Data entries
★ ★ ★

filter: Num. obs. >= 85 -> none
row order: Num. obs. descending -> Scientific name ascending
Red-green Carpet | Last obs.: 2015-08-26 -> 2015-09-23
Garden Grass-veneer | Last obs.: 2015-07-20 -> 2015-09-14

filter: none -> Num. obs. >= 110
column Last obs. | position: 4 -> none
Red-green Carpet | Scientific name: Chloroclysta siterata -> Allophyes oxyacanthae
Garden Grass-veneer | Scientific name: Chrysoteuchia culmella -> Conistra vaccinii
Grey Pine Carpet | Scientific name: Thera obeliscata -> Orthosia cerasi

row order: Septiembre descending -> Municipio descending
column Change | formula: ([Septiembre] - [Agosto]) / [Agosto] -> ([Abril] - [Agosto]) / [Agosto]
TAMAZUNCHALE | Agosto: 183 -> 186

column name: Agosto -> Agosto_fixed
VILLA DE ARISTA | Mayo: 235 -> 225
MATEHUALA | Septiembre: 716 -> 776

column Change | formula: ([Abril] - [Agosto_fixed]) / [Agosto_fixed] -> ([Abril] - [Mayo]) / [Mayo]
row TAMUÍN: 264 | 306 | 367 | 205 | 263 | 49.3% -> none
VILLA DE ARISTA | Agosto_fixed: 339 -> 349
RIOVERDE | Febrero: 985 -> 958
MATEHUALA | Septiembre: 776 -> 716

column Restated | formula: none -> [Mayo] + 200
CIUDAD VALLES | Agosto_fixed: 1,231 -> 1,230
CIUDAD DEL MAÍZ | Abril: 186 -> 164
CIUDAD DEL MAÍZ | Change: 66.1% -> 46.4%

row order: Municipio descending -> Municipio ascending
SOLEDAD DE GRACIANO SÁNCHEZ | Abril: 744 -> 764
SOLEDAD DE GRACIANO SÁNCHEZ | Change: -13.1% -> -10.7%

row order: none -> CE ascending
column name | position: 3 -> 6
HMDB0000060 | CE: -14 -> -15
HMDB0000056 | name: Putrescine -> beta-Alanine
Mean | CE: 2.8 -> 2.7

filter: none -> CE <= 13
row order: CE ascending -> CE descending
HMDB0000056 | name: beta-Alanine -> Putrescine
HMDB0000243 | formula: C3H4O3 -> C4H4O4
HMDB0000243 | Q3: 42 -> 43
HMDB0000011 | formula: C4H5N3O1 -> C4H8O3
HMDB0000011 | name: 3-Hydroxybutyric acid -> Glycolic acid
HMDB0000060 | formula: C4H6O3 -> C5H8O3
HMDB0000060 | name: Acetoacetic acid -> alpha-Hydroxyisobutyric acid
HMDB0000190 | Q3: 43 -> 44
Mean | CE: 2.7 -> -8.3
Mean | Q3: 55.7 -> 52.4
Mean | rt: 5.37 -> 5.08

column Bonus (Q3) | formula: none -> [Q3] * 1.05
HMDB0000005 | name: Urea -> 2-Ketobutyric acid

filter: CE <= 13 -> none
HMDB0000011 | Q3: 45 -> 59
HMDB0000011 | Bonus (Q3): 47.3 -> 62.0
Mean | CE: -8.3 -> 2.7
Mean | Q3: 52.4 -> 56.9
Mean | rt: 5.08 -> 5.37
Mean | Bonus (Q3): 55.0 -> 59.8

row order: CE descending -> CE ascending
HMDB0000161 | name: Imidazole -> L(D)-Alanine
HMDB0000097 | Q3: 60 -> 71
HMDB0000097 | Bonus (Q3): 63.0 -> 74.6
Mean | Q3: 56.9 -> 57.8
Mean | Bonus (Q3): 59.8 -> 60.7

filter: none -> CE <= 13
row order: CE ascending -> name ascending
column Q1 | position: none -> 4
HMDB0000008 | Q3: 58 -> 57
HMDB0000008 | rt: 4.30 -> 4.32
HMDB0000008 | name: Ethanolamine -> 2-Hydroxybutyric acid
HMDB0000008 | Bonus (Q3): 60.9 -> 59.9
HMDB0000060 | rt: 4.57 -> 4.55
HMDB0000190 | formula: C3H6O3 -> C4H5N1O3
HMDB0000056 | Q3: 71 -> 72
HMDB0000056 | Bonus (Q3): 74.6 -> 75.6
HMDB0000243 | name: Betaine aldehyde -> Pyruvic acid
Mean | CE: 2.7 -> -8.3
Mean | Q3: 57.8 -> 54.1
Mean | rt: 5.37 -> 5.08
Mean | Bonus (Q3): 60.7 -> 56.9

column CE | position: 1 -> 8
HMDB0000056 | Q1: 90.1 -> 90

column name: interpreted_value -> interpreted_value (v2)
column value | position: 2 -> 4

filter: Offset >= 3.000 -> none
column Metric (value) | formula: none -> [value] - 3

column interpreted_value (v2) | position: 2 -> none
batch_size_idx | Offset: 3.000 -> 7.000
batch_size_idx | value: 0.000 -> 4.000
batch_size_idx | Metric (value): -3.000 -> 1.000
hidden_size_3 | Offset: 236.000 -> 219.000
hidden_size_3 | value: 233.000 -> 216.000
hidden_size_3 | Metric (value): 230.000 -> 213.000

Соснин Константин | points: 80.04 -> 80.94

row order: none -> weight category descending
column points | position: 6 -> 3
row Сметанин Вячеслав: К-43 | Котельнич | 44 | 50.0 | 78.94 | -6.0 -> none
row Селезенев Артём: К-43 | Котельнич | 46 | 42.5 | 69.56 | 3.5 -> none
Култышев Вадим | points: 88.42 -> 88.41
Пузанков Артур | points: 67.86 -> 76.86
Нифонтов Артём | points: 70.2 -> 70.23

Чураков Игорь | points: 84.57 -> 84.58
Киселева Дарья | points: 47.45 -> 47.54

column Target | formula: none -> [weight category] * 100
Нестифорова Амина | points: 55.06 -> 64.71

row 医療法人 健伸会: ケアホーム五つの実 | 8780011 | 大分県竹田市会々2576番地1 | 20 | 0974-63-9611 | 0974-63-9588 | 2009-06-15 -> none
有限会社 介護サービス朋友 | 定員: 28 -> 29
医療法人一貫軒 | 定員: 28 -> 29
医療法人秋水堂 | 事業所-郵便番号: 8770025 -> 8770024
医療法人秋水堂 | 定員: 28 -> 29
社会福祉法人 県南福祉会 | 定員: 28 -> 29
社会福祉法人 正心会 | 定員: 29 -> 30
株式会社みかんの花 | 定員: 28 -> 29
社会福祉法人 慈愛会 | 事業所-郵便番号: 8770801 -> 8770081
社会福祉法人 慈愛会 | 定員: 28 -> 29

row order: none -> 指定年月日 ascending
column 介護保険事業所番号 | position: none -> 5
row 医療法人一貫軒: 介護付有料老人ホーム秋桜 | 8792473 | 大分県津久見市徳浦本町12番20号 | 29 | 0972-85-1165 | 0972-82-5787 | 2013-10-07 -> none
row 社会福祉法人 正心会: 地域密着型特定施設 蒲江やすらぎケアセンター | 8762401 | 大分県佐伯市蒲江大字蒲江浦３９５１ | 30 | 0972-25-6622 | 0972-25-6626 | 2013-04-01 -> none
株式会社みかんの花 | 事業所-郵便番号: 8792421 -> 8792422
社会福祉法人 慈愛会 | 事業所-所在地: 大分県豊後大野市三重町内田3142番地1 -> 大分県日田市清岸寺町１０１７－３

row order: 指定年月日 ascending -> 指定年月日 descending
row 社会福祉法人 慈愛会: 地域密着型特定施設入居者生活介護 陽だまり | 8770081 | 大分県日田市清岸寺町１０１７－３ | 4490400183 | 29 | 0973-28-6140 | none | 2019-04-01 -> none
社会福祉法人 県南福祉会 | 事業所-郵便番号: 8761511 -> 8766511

★ ★ ★

■ How to complete this task ■
Set down again, word for word, the stretch of records from the line with "CIUDAD VALLES | Agosto_fixed: 1,231 -> 1,230" to the line with "HMDB0000011 | formula: C4H5N3O1 -> C4H8O3", both of those lines included.

■ Exercise result ■
CIUDAD VALLES | Agosto_fixed: 1,231 -> 1,230
CIUDAD DEL MAÍZ | Abril: 186 -> 164
CIUDAD DEL MAÍZ | Change: 66.1% -> 46.4%

row order: Municipio descending -> Municipio ascending
SOLEDAD DE GRACIANO SÁNCHEZ | Abril: 744 -> 764
SOLEDAD DE GRACIANO SÁNCHEZ | Change: -13.1% -> -10.7%

row order: none -> CE ascending
column name | position: 3 -> 6
HMDB0000060 | CE: -14 -> -15
HMDB0000056 | name: Putrescine -> beta-Alanine
Mean | CE: 2.8 -> 2.7

filter: none -> CE <= 13
row order: CE ascending -> CE descending
HMDB0000056 | name: beta-Alanine -> Putrescine
HMDB0000243 | formula: C3H4O3 -> C4H4O4
HMDB0000243 | Q3: 42 -> 43
HMDB0000011 | formula: C4H5N3O1 -> C4H8O3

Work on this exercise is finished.